Durante palestra em congresso sindicalista, Maria Lucia Fattorelli apontou os juros abusivos de amortização da dívida como causas da crise

Auditora fiscal da Receita condenou a forma como o governo passa dados para a população sobre as reformas | Foto: divulgação

A auditora fiscal aposentada Maria Lucia Fattorelli, fundadora da associação Auditoria Cidadã da Dívida e uma das responsáveis por auditorias na Grécia e no Equador, afirmou que o governo do presidente Michel Temer (PMDB) cria “factoides” para embutir na consciência da população que apenas com as reformas Trabalhista e Previdenciária o Brasil voltará a crescer.

” A conta está errada e o governo fabrica esse déficit propositalmente e de forma criminosa. Ao apresentar os gastos previdenciário, a União não considera a cesta toda. Pega somente a contribuição do INSS e compara com a despesa total, desprezando Confins, PIS, PASEP e outros recursos que fazem parte da Seguridade Social”, explicou.

Para a especialista, ao contrário do que afirma a equipe do Planalto, a dívida pública é a grande responsável pela atual crise econômica, mais que os casos de desvio de verbas oriundos da corrupção.

“De 1995 a 2015, tivemos um superávit primário de R$ 1 trilhão. Quer dizer, o problema da crise não está nos gastos sociais ou no investimento público, mas na prática de juro abusivo e de amortização de um passivo sem fim, que hoje consome 44% do Orçamento Geral da União. Gastos com saúde, educação e Previdência, juntos, não ultrapassam os 30% desse montante.

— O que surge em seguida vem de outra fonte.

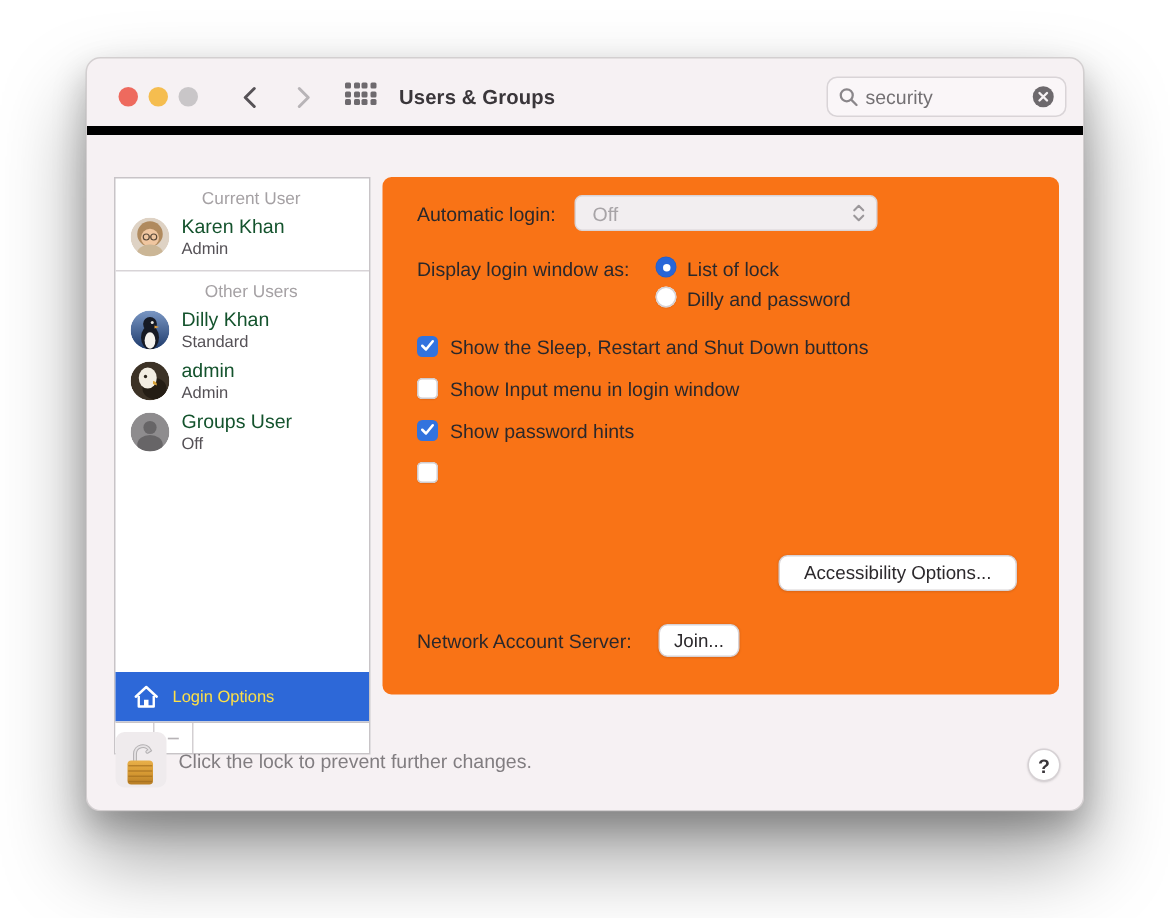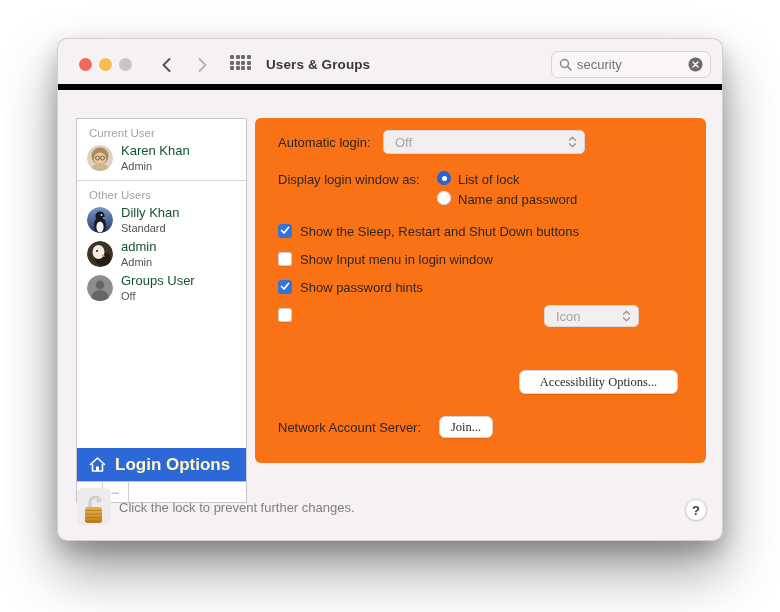--- a/index.html
+++ b/index.html
@@ -39,7 +39,7 @@
   .sidebar { position:absolute; left:18px; top:79px; width:171px; height:385px;
     background:#ffffff; border:1px solid #c8c4c7; display:flex; flex-direction:column; }
   .user-list { flex:1; overflow:hidden; }
-  .section-header { padding:8px 0 2px 12px; font-size:11.5px; color:#a5a1a4; }
+  .section-header { padding:8px 0 2px 12px; font-size:11.5px; color:#a5a1a4;text-align:center; }
   .user-row { display:flex; align-items:center; padding:4px 6px 4px 10px; height:34px; }
   .avatar { width:26px; height:26px; border-radius:50%; overflow:hidden; flex:0 0 auto; }
   .avatar svg { display:block; }

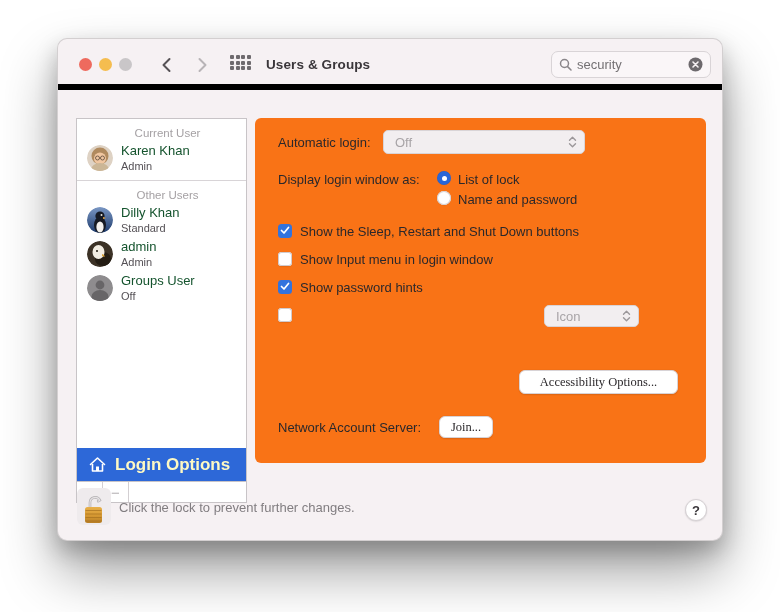--- a/index.html
+++ b/index.html
@@ -253,7 +253,7 @@
     <div class="radio on" style="left:182px; top:53px;"></div>
     <div class="lbl" style="left:203px; top:54px;">List of lock</div>
     <div class="radio off" style="left:182px; top:73px;"></div>
-    <div class="lbl" style="left:203px; top:74px;">Name and password</div>
+    <div class="lbl" style="left:203px; top:74px;">Dilly and password</div>
 
     <div class="checkbox checked" style="left:23px; top:106px;">
       <svg width="10" height="9" viewBox="0 0 10 9">

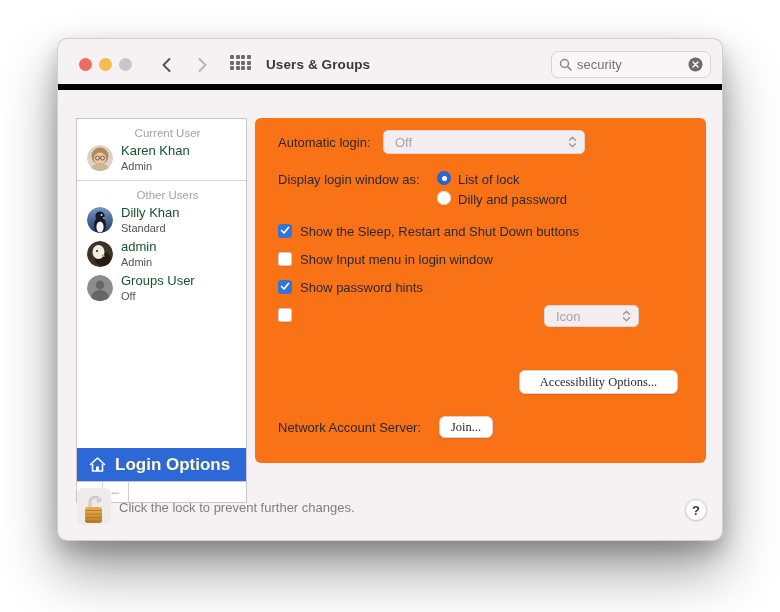--- a/index.html
+++ b/index.html
@@ -273,13 +273,6 @@
     <div class="lbl" style="left:45px; top:162px;">Show password hints</div>
 
     <div class="checkbox unchecked" style="left:23px; top:190px;"></div>
-    <div class="popup popup-icon">
-      <span class="value">Icon</span>
-      <svg width="11" height="14" viewBox="0 0 11 14">
-        <path d="M2.5 5.2 L5.5 2.2 L8.5 5.2" fill="none" stroke="#9b979a" stroke-width="1.4" stroke-linecap="round" stroke-linejoin="round"></path>
-        <path d="M2.5 8.8 L5.5 11.8 L8.5 8.8" fill="none" stroke="#9b979a" stroke-width="1.4" stroke-linecap="round" stroke-linejoin="round"></path>
-      </svg>
-    </div>
 
     <div class="push-btn btn-access">Accessibility Options...</div>
 

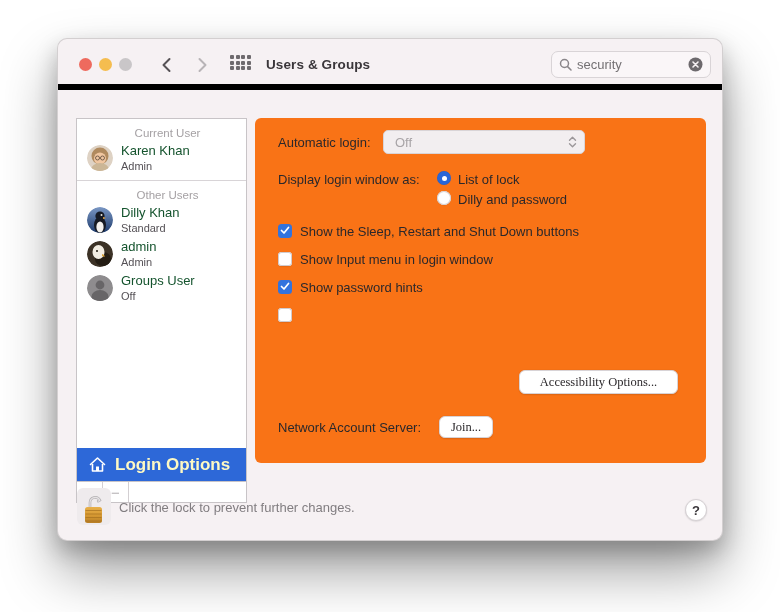--- a/index.html
+++ b/index.html
@@ -80,7 +80,7 @@
 
   .push-btn { position:absolute; background:#ffffff; border:1px solid #d8d3d6; border-radius:6px;
     font-size:12.5px; color:#2c292c; display:flex; align-items:center; justify-content:center;
-    box-shadow:0 0.5px 1.5px rgba(0,0,0,.12); font-family:Liberation Serif, serif; }
+    box-shadow:0 0.5px 1.5px rgba(0,0,0,.12); font-family:Liberation Sans, sans-serif; }
   .btn-access { left:264px; top:252px; width:159px; height:24px; }
   .btn-join   { left:184px; top:298px; width:54px;  height:22px; }
 

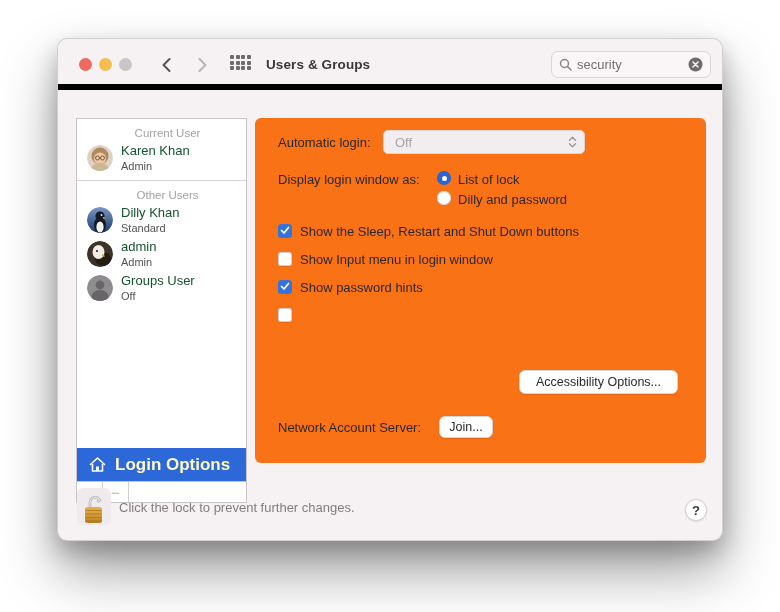--- a/index.html
+++ b/index.html
@@ -49,7 +49,7 @@
   .side-divider { height:1px; background:#d8d4d7; margin-top:5px; }
   .login-options-row { height:33px; background:#2d68d8; display:flex; align-items:center;
     padding-left:11px; flex:0 0 auto; }
-  .login-options-row .label { color:#fef9c3; font-size:17px; font-weight:bold; margin-left:8px; }
+  .login-options-row .label { color:#fde047; font-size:11px; font-weight:normal; margin-left:8px; }
   .plusminus-bar { height:21px; border-top:1px solid #c8c4c7; display:flex; flex:0 0 auto;
     background:#ffffff; }
   .pm-btn { width:26px; display:flex; align-items:center; justify-content:center;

Essa conta mostra que estamos priorizando o mercado ou invés da população”, criticou.

O tema foi debatido durante o segundo dia do IV Congresso Nacional da Nova Central Sindical de Trabalhadores (NSCT), que ocorre em Luziânia (GO) entre 26 e 28 de junho, com a participação de mais de mil sindicalistas.

O economista Márcio Pochmann, professor da Universidade Estadual de Campinas (Unicamp), ressaltou outros aspectos importantes para o reaquecimento da economia, como a volta de investimentos em infraestrutura.

“A dívida pública é expressiva e corrói parte importante do orçamento nacional, sufocando o país com altas taxas de juros. Além disso, o Brasil tem uma estrutura defasada e em construção. Se iniciou uma renovação da nossa infraestrutura nos anos 2000, mas não se conseguiu concluir. O Estado fez muita coisa, mas se pressupõe um apoio do setor privado, que está acorrentado pelo processo de financeirização das riquezas nacionais”, completou.

Evento

A Nova Central, que reúne mais de 1,2 mil entidades sindicais em todo o Brasil e representa mais de 10 milhões de trabalhadores, realiza o IV Congresso Nacional, que visa deliberar sobre os desafios do movimento sindical brasileiro e a agenda programática sindical da entidade nos próximos quatro anos.

Durante o evento, são realizadas palestras com grandes nomes do quadro sindical e trabalhista brasileiro. Entre eles, Clemente Ganz Lúcio, diretor técnico do Departamento Intersindical de Estatística e Estudos Socioeconômicos (Dieese); e a auditora fiscal Maria Lúcia Fatorelli, fundadora do movimento “Auditoria Cidadã da Dívida no Brasil”, e o economista Márcio Pochman, professor da UNICAMP.